You have multiple entries that clash over the opcode.  For example,

  { (FORMAT2(0,2)|COND(1)|A(1)), "be,a", "m" },
  { (FORMAT2(0,2)|COND(1)|A(0)), "be", "m" },

  { (FORMAT2(0,2)|COND(1)|A(1)|P(1)), "be,a,pt", "m" },
  { (FORMAT2(0,2)|COND(1)|A(1)|P(0)), "be,a,pn", "m" },
  { (FORMAT2(0,2)|COND(1)|A(0)|P(1)), "be,pt", "m" },
  { (FORMAT2(0,2)|COND(1)|A(0)|P(0)), "be,pn", "m" },

There are two problems here.  First, the opcodes with P(0) are
identical to the non-predicting opcodes.  Second, the P() bit is one of
the bits used by the m signature!

Under some circumstances you ignore some bits in the opcode.  For
example, 0x88008001 and 0x88008f01 will both disassemble as
"add %g2, %g1, %g4".  Does the hardware actually ignore these bits?
Will it continue to do so forever?

You have duplicate opcodes.  How does one tell a tadd* from a tsub*?
  { (FORMAT3(2,0x21,1)), "taddcc", "1id" },
  { (FORMAT3(2,0x21,0)), "taddcc", "12d" },
  { (FORMAT3(2,0x23,1)), "taddcctv", "1id" },
  { (FORMAT3(2,0x23,0)), "taddcctv", "12d" },
  { (FORMAT3(2,0x21,1)), "tsubcc", "1id" },
  { (FORMAT3(2,0x21,0)), "tsubcc", "12d" },
  { (FORMAT3(2,0x23,1)), "tsubcctv", "1id" },
  { (FORMAT3(2,0x23,0)), "tsubcctv", "12d" },
Based on Sun's adb, I am assuming the tadd* instructions should have
the low bit of the second FORMAT3() argument cleared.

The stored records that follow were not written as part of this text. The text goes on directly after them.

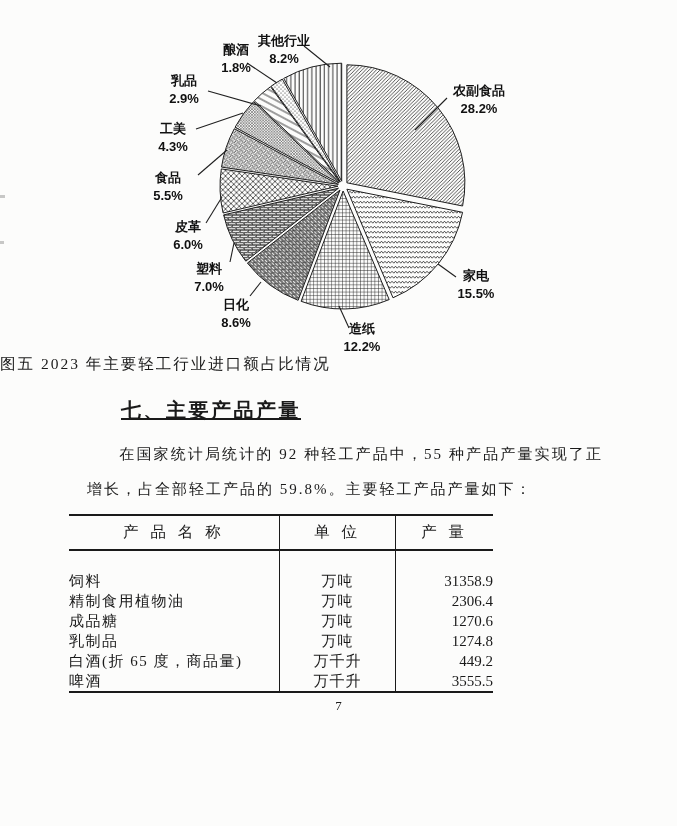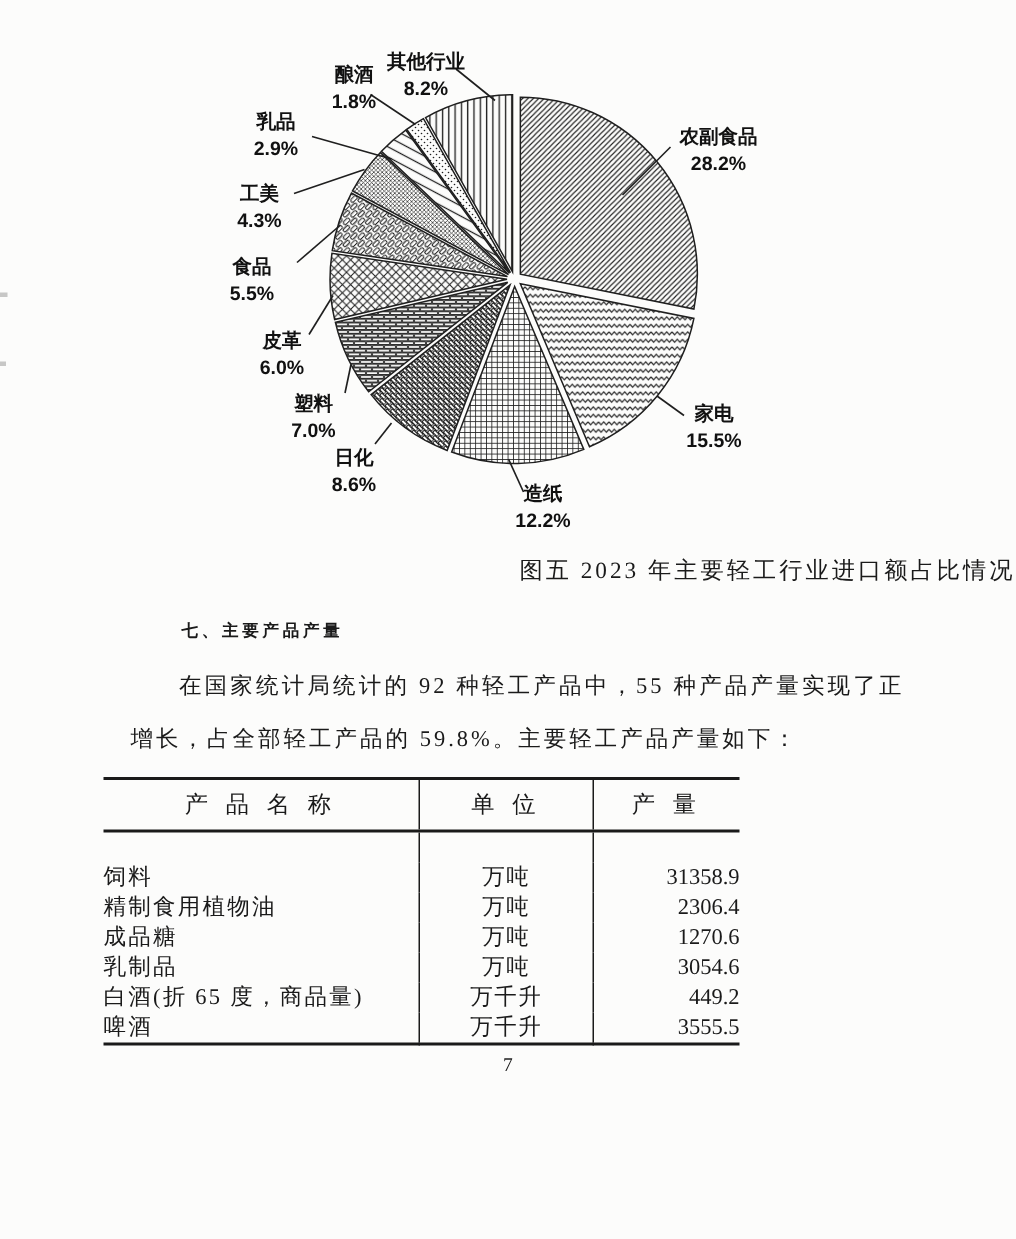"图五 2023 年主要轻工行业进口额占比情况" .fig-caption { margin-top: 16px -> 0; padding-left: 23px -> none; text-align: right -> left }
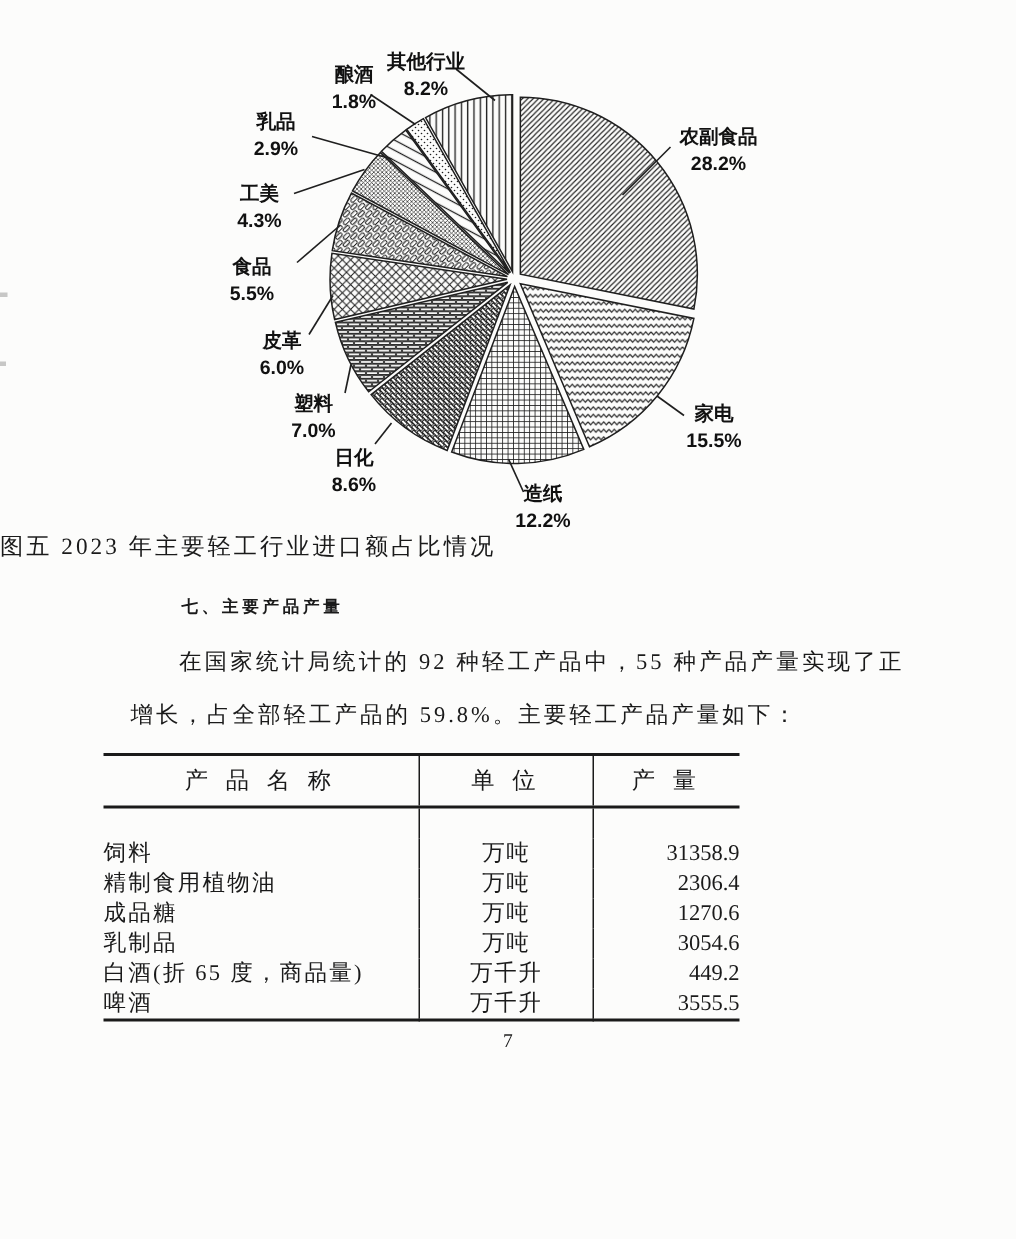"七、主要产品产量" .sec-heading { font-size: 11px -> 20px; text-decoration: none -> underline }
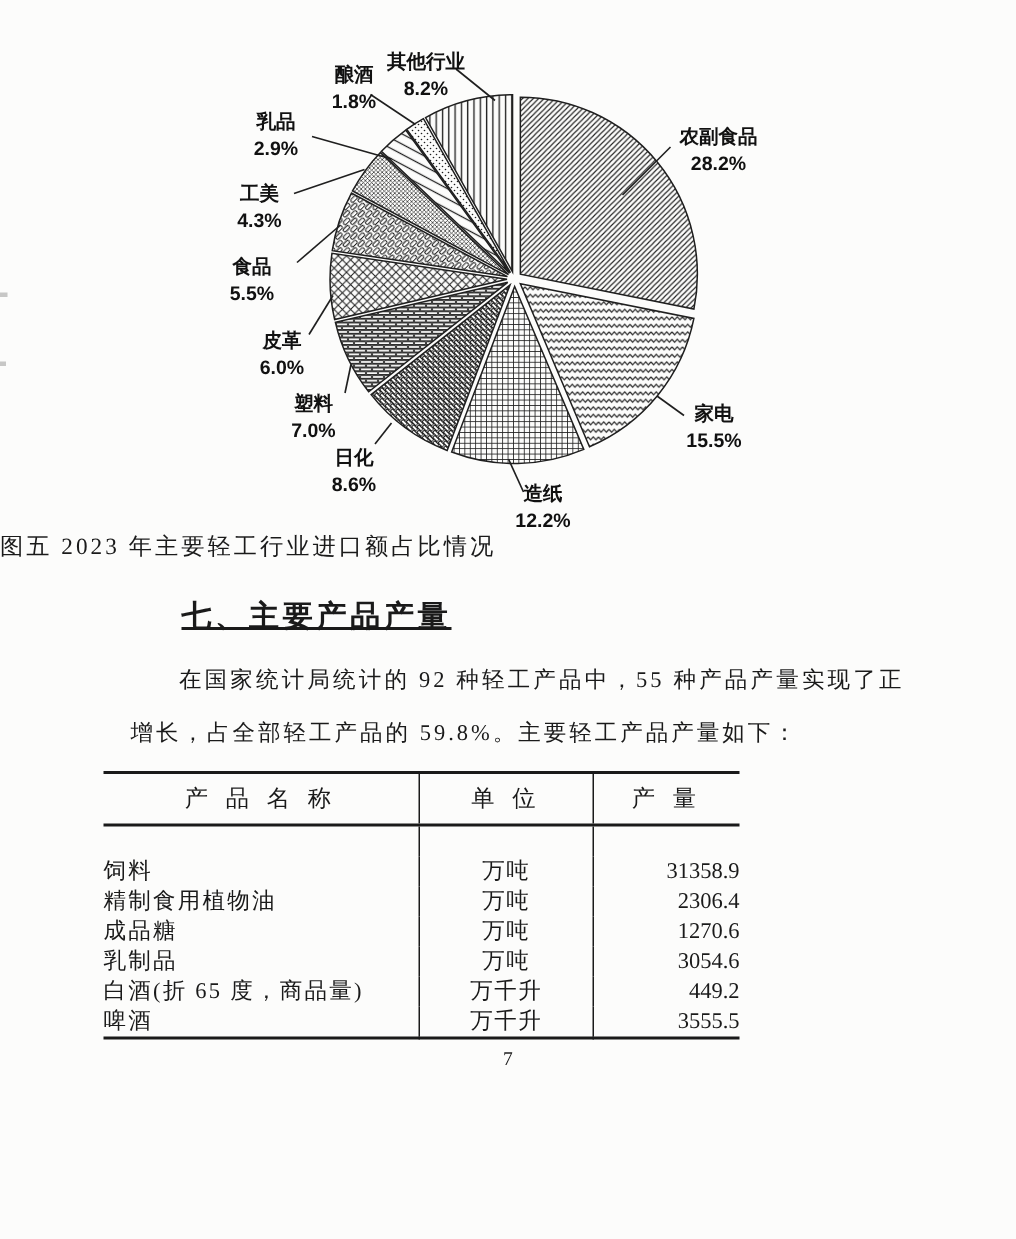"3054.6" td.c3 { text: 3054.6 -> 1274.8 }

How does one tell a stbar from a membar?
  { (FORMAT3(2,0x28,1)|((0xf) << 14)), "membar", "9" },
  { (FORMAT3(2,0x28,0)|RS1(0xf)), "stbar", "" },
As far as I can tell those are identical, because the RS1(0xf) (which
is identical to 0xf<<14) will shift the 0x8 bit of its argument on top
of the bit position where FORMAT3 puts its third argument.

Again, apparently identical instructions:
  { (FORMAT3(2,0x2c,1)|COND(9)),  "movne", "0jd" },
  { (FORMAT3(2,0x2c,1)|COND(9)), "move", "ojd" },
What's more, the COND() bits are the same as four of the bits the d
signature character uses, making these look even more dubious.  The
opcode names are the same for some COND() values (eg, 8 -> mova) and
different for others (eg, 9 -> movne/move).

A set of six instructions like this, with different RCOND34()
arguments, suffer from a similar problem:
  { (FORMAT3(2,0x2f,1)|RCOND34(1)), "movrz", "1jd" },
The problem here is that the j signature letter uses the 0x7ff bits,
but RCOND34 shifts its argument left by 10, so the low bit of the
RCOND34 argument overlaps the high bit used by j.

  { (FORMAT3(2,0x30,1)), "wr", "1iH" },
  { (FORMAT3(2,0x30,1)|RD(0xf)), "sir", "i" },
This looks to me as though the opcodes that match second line are a
subset of those that match the first.

It also appears to me that there's no way for the disassembler to
generate the %psr, %wim, or %tbr register names under any
circumstances; the strings simply aren't there.  I thought this was
supposed to support current SPARCs...what am I missing?

					der Mouse